> _What you will do_
Exclude the pictures and transcribe the rest of the data below exactly.

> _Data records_

>>>>

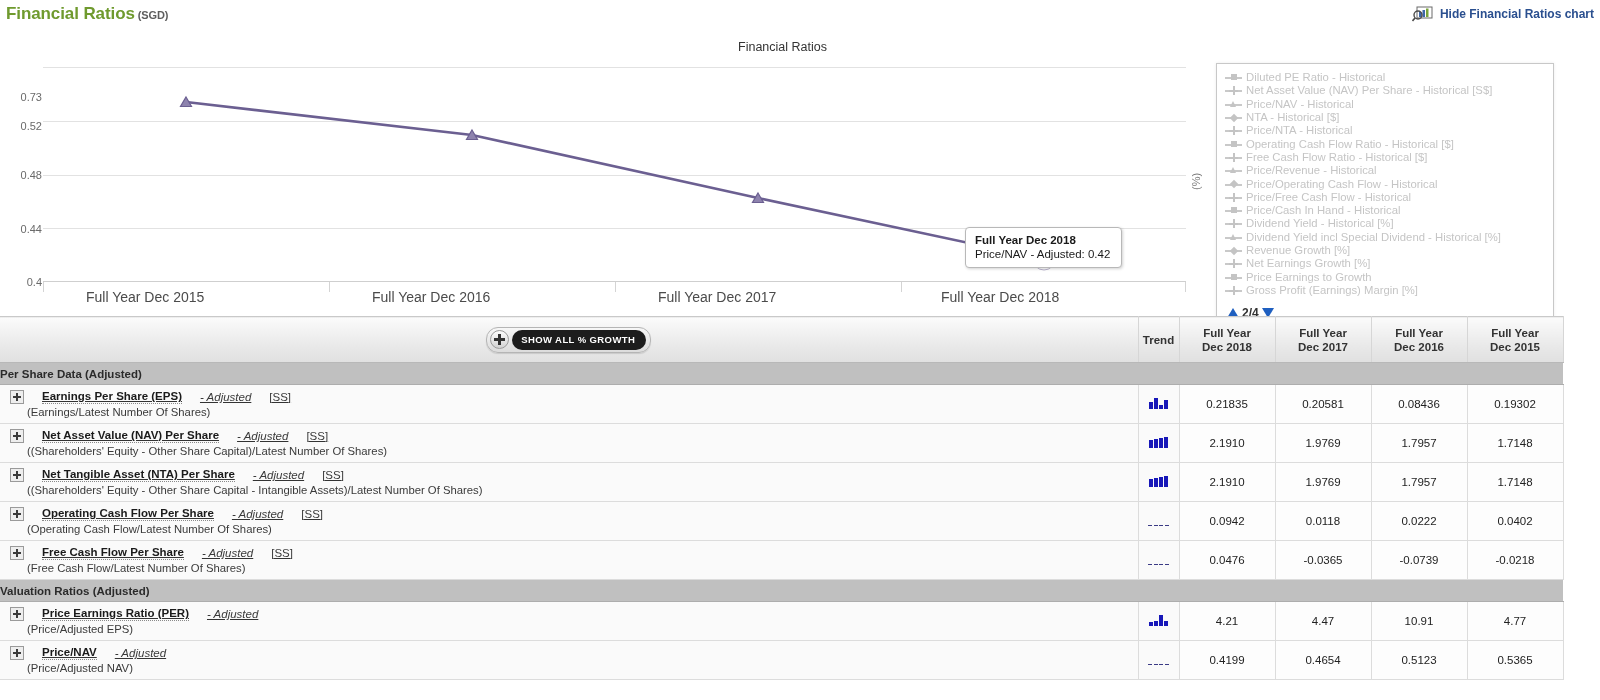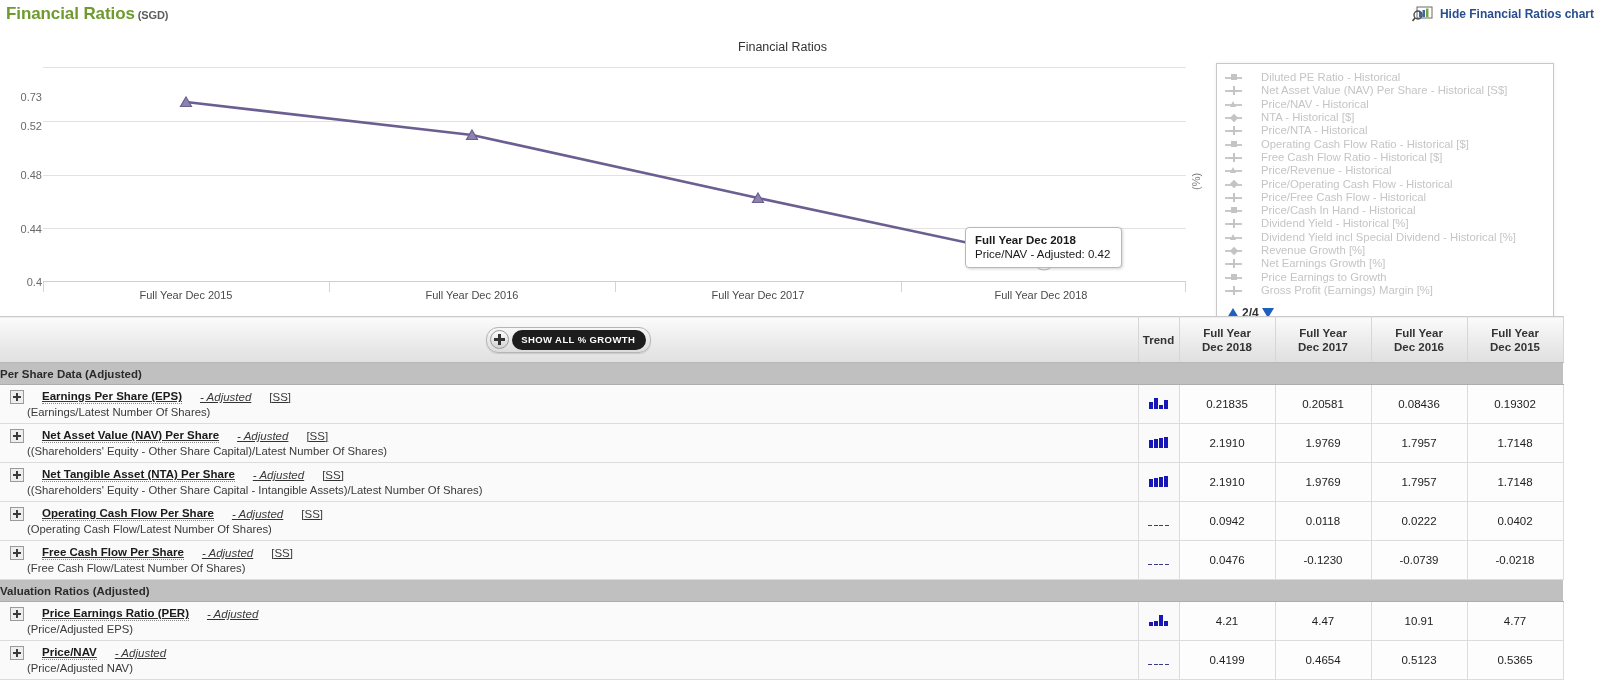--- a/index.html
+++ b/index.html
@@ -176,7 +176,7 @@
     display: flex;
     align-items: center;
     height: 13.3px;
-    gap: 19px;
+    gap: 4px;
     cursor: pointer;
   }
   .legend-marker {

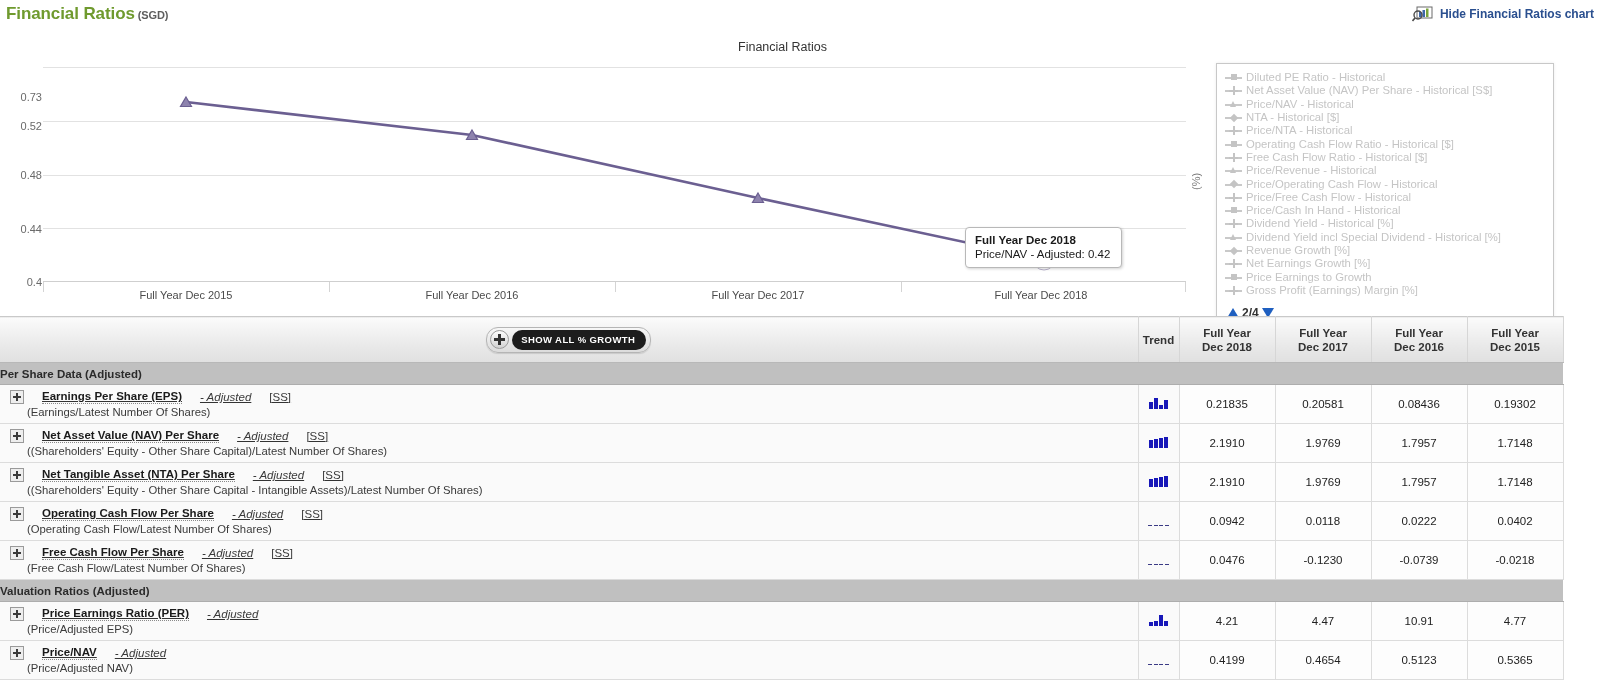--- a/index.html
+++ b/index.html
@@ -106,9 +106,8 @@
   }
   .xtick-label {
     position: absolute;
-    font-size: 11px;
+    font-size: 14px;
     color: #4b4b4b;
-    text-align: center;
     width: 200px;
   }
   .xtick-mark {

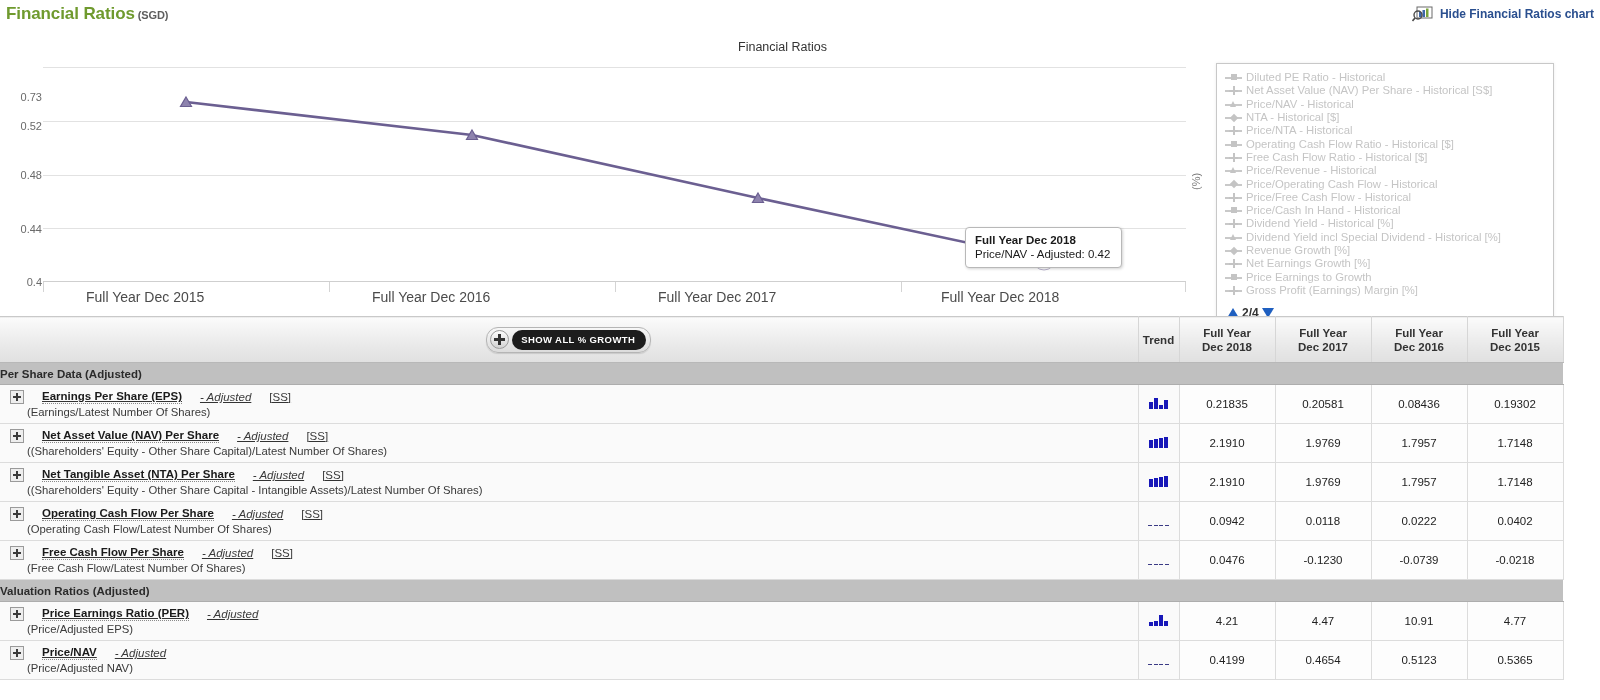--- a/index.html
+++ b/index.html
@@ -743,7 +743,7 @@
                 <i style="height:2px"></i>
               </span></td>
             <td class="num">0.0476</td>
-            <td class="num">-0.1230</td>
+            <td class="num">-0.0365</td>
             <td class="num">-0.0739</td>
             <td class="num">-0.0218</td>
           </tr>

<<<<

> _Task output_
--- a/index.html
+++ b/index.html
@@ -176,7 +176,7 @@
     display: flex;
     align-items: center;
     height: 13.3px;
-    gap: 19px;
+    gap: 4px;
     cursor: pointer;
   }
   .legend-marker {

--- a/index.html
+++ b/index.html
@@ -106,9 +106,8 @@
   }
   .xtick-label {
     position: absolute;
-    font-size: 11px;
+    font-size: 14px;
     color: #4b4b4b;
-    text-align: center;
     width: 200px;
   }
   .xtick-mark {

--- a/index.html
+++ b/index.html
@@ -743,7 +743,7 @@
                 <i style="height:2px"></i>
               </span></td>
             <td class="num">0.0476</td>
-            <td class="num">-0.1230</td>
+            <td class="num">-0.0365</td>
             <td class="num">-0.0739</td>
             <td class="num">-0.0218</td>
           </tr>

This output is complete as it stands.